Once I reach the silver metallic doorknob of my room, I wondered. Why did I hate demons so much? So much that I would sneak out of the institute every night to slay them. Not worrying if I was in danger. I just wanted them vanished with the wind, not harming another mundane.

As my hand was already placed in the doorknob, the feeling of a warm hand at my shoulder crept on my skin. Turning around, I see his height 5'9 with hazelnut hair and green eyes who was Staz.

"Where did you went this time?" His expression not mad nor worried.

"Hotel Démoñita!" I answer him.

"The old abandoned hotel?" He ask. I nod. "You could have brought me as well! I was getting bored here!"

I got inside my room and slam the door at his face, not thinking what his reaction would be. He was almost a nuisance. Locking my door to prevent anyone from entering, I noticed. Why would I lock my door? It was years since someone else entered here. The last person who entered this room who wasn't me was my annoying younger brother Emmet. He entered my room to piss me off. He knew I get mad when someone else enters my room, he ended up getting beaten up by me.

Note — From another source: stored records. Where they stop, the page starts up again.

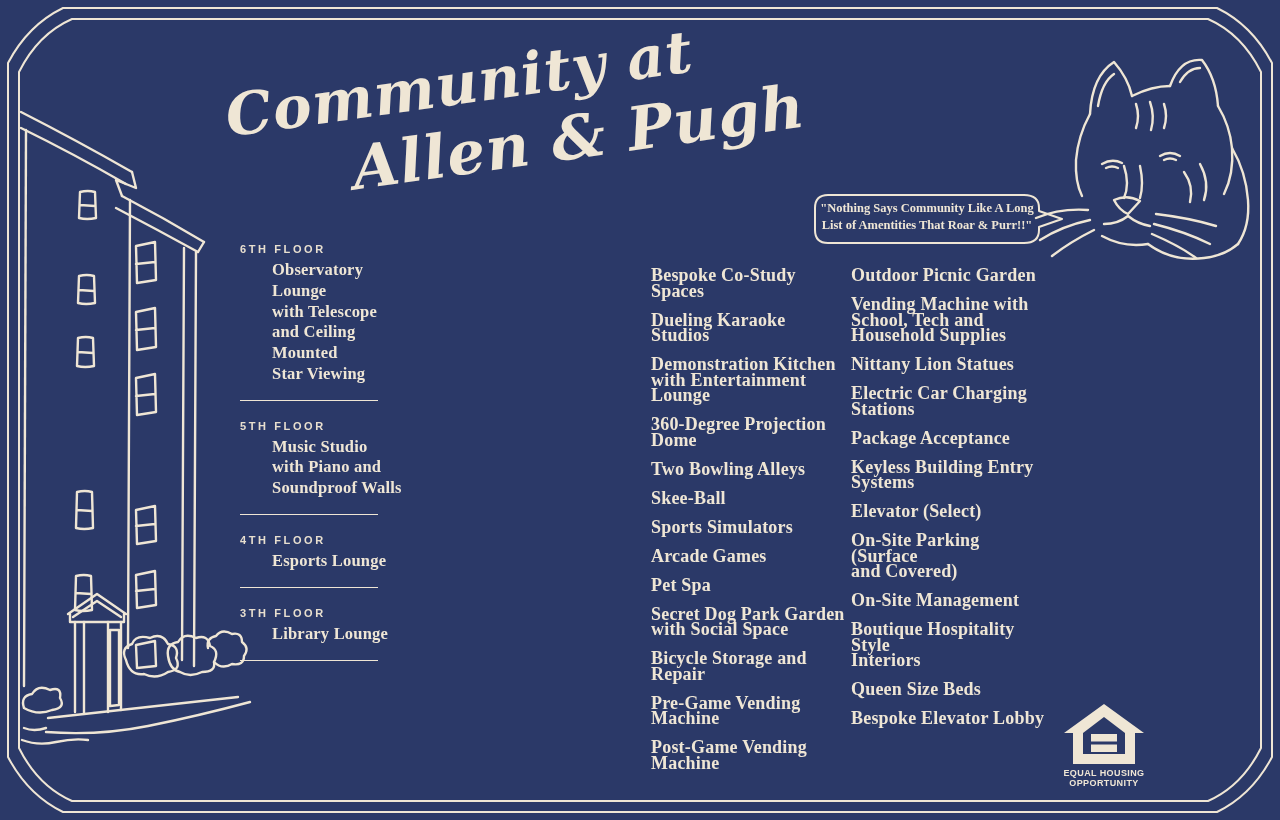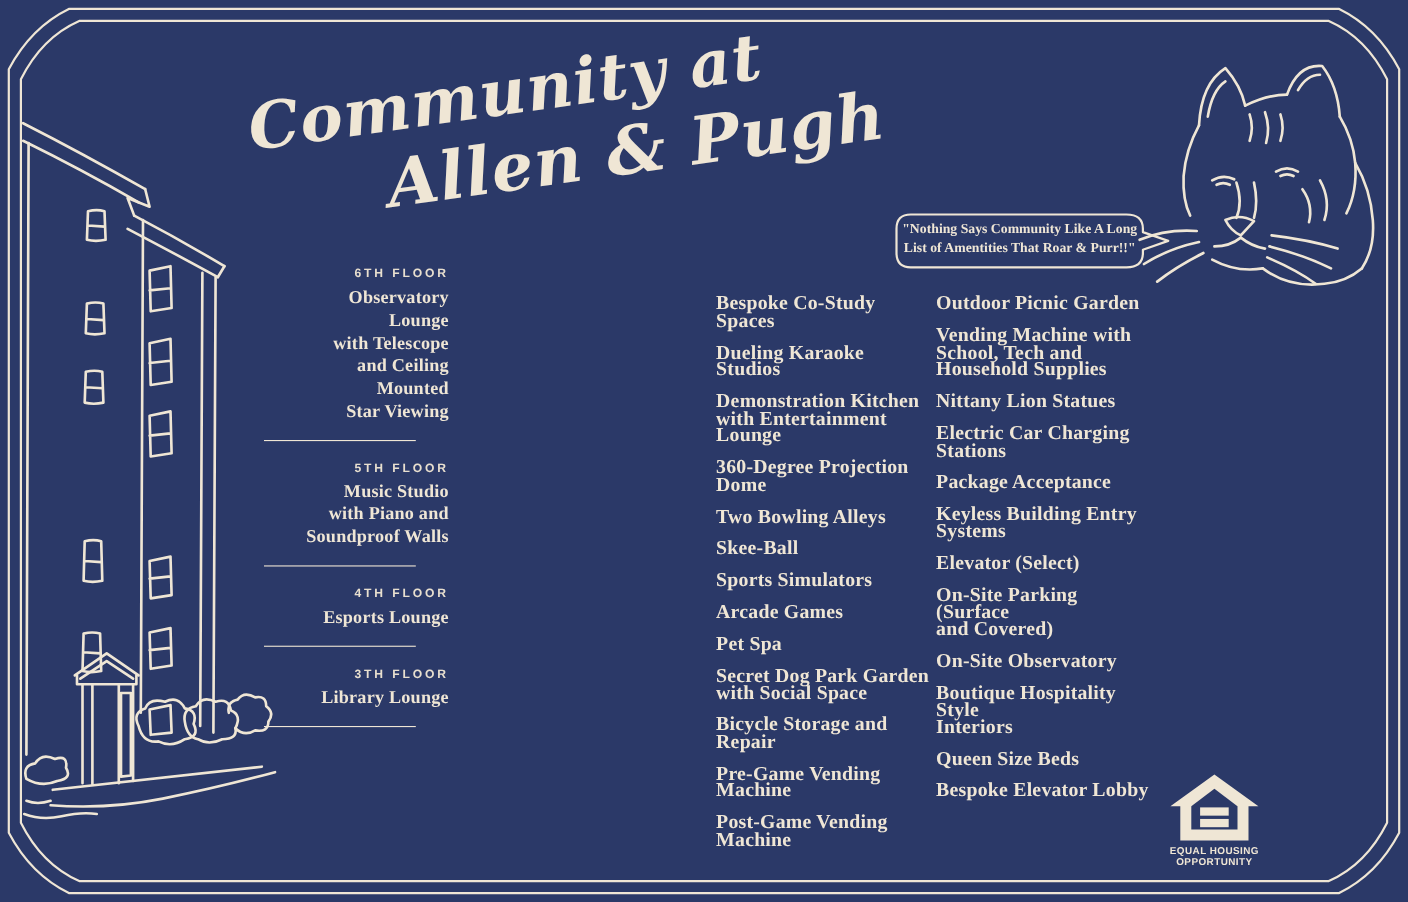--- a/index.html
+++ b/index.html
@@ -48,7 +48,7 @@
   }
 
   
-  .floors{left:240px;top:243px;width:168px;text-align:right;}
+  .floors{left:240px;top:243px;width:168px;}
   .floor-label{
     font-family:"Liberation Sans", sans-serif;
     font-size:11px;font-weight:600;

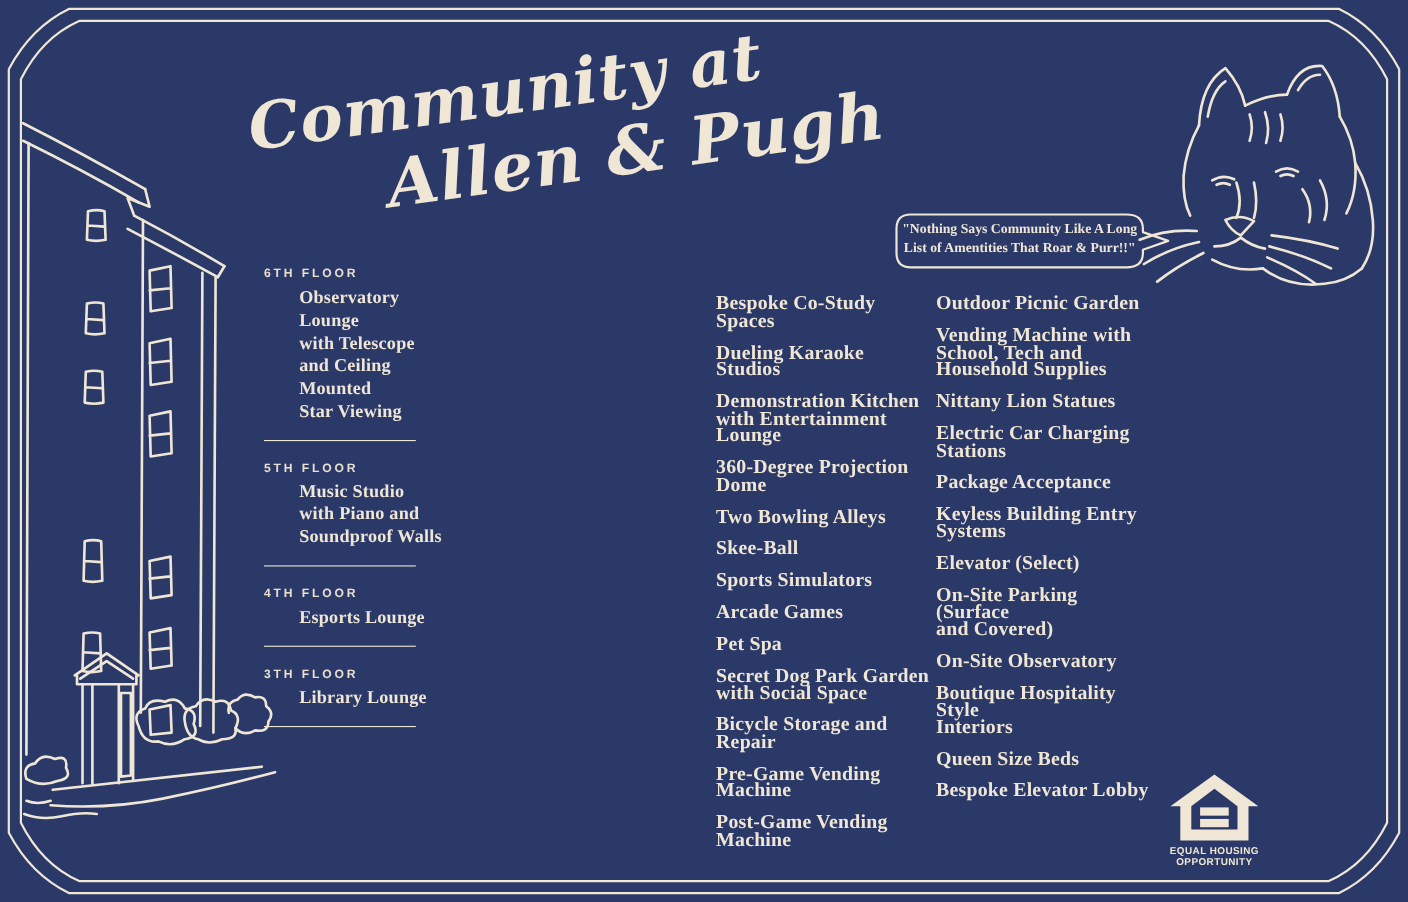--- a/index.html
+++ b/index.html
@@ -266,7 +266,7 @@
   <div class="amenity-item">Elevator (Select)</div>
   <div class="amenity-item">On-Site Parking (Surface
 and Covered)</div>
-  <div class="amenity-item">On-Site Observatory</div>
+  <div class="amenity-item">On-Site Management</div>
   <div class="amenity-item">Boutique Hospitality Style
 Interiors</div>
   <div class="amenity-item">Queen Size Beds</div>

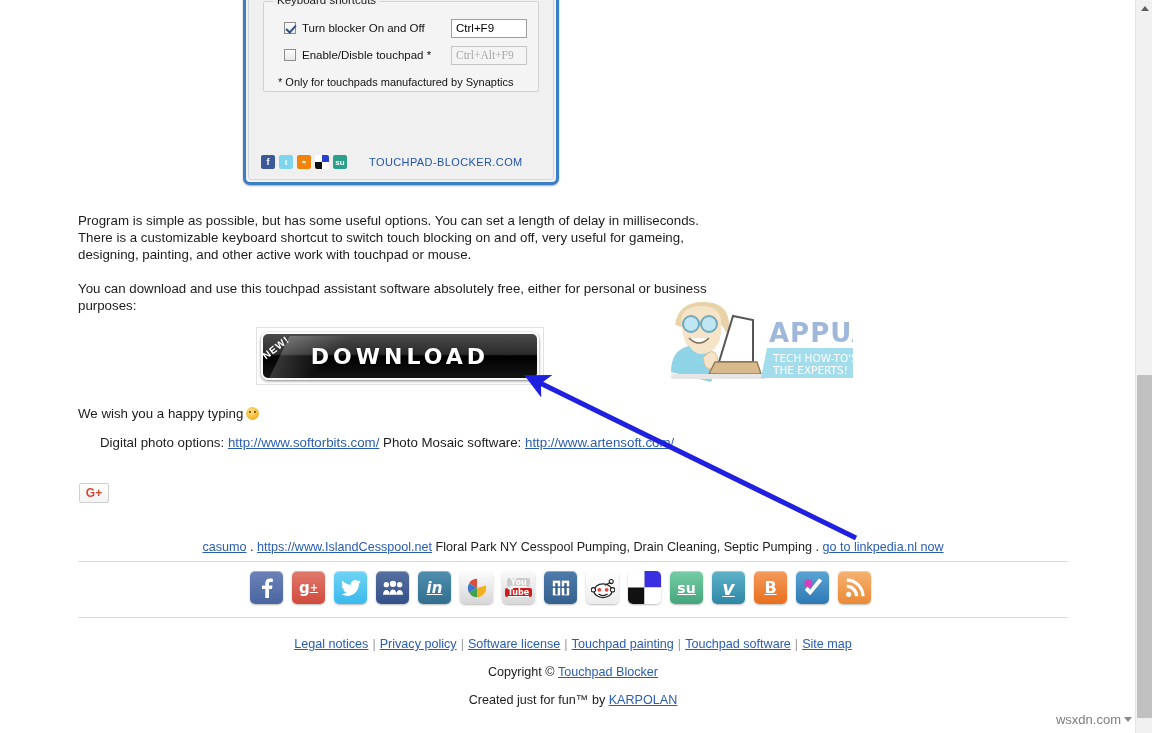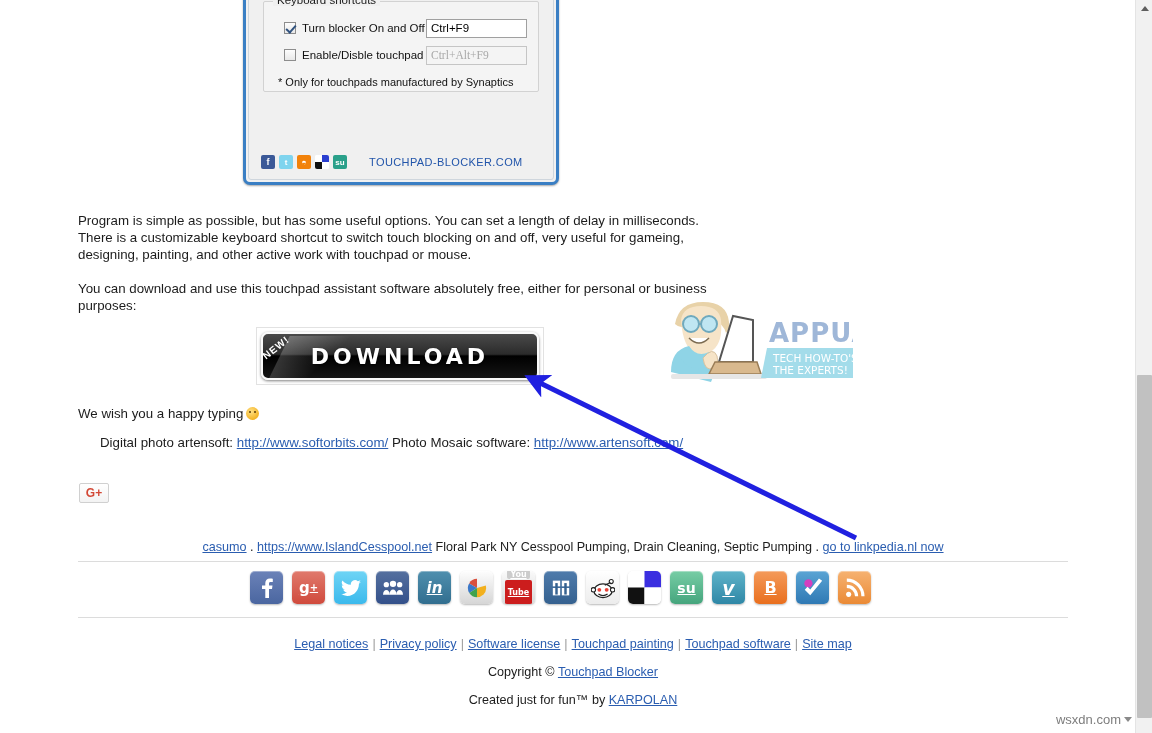--- a/index.html
+++ b/index.html
@@ -82,7 +82,7 @@
   }
   .kb-input {
     position: absolute;
-    width: 101px; height: 19px;
+    width: 76px; height: 19px;
     border: 1px solid #a0a0a0;
     background: #fff;
     font-size: 11.5px;

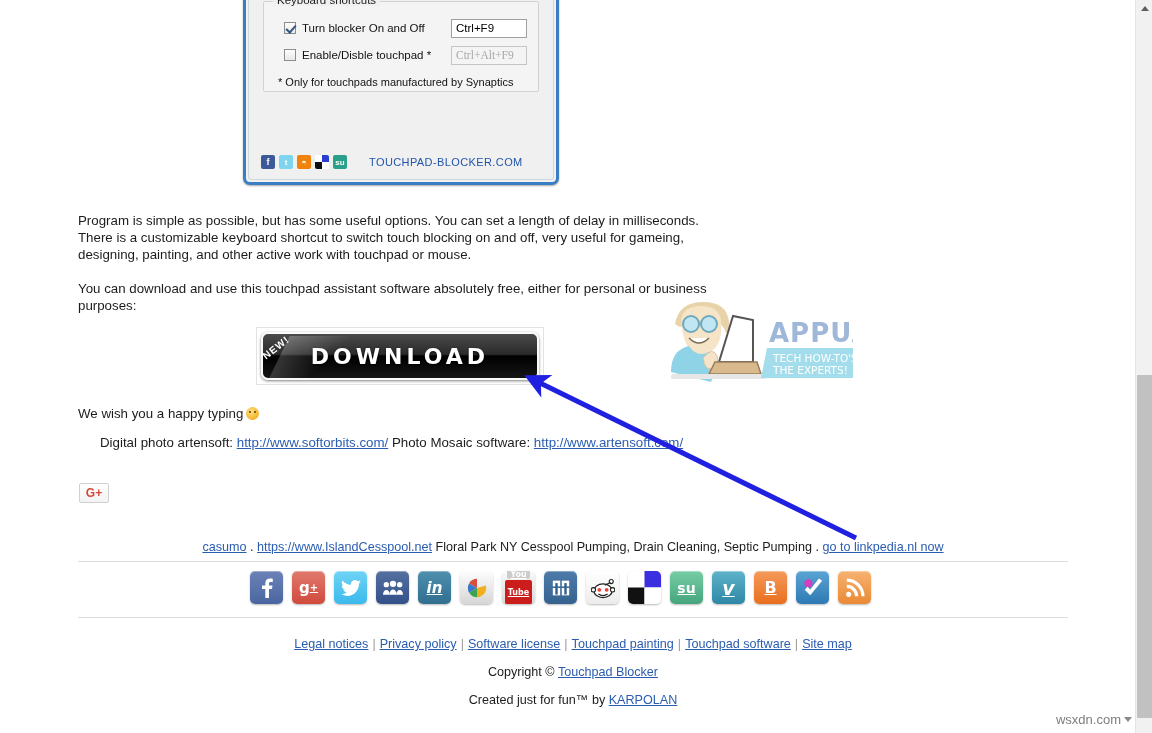--- a/index.html
+++ b/index.html
@@ -433,7 +433,7 @@
   </div>
 
   <div class="para" id="softlinks">
-    <span>Digital photo artensoft:</span>
+    <span>Digital photo options:</span>
     <a class="alink" href="#">http://www.softorbits.com/</a>
     <span>Photo Mosaic software:</span>
     <a class="alink" href="#">http://www.artensoft.com/</a>

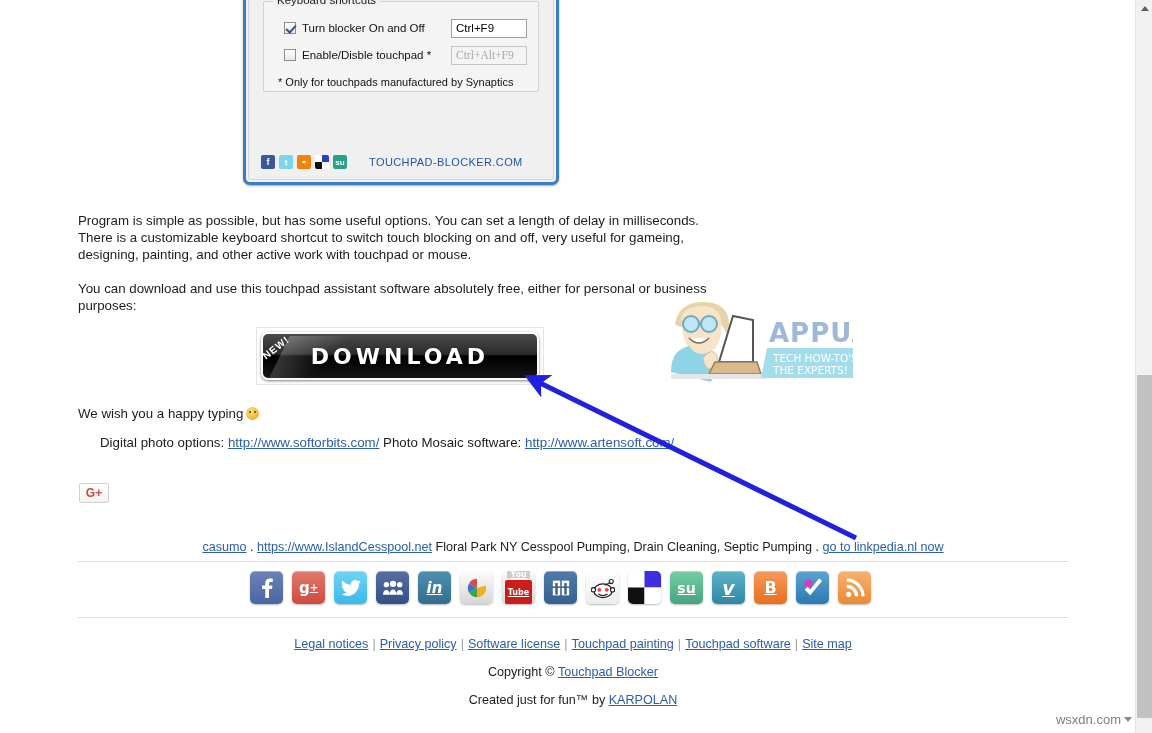--- a/index.html
+++ b/index.html
@@ -481,7 +481,7 @@
     </a>
     <a class="sico" href="#" style="background:linear-gradient(#fafafa,#d8d8d8);flex-direction:column;gap:1px">
       <span style="background:#ccc;color:#fff;font-size:8px;border-radius:2px;padding:0 3px;line-height:9px">You</span>
-      <span style="background:#cc1d1d;color:#fff;font-size:8px;border-radius:2px;padding:8px 3px;line-height:9px">Tube</span>
+      <span style="background:#cc1d1d;color:#fff;font-size:8px;border-radius:2px;padding:0 3px;line-height:9px">Tube</span>
     </a>
     <a class="sico" href="#" style="background:linear-gradient(#4f7bab,#35618f)">
       <svg width="20" height="18" viewBox="0 0 24 22">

I threw my bow in my closet and the quiver of arrows in my cabinet. With that, I took off my jacket and went to bed. I didn't care about the bed getting wet. Tiredness was taking over me to do stuff like letting the bed get wet because of my wet clothes. It took a while for me to notice that I was already falling asleep. And the last thing I thought about was that black hair and eyes, tanned skin, and handsome face I bumped in earlier, wishing I get to bump into him again some other time.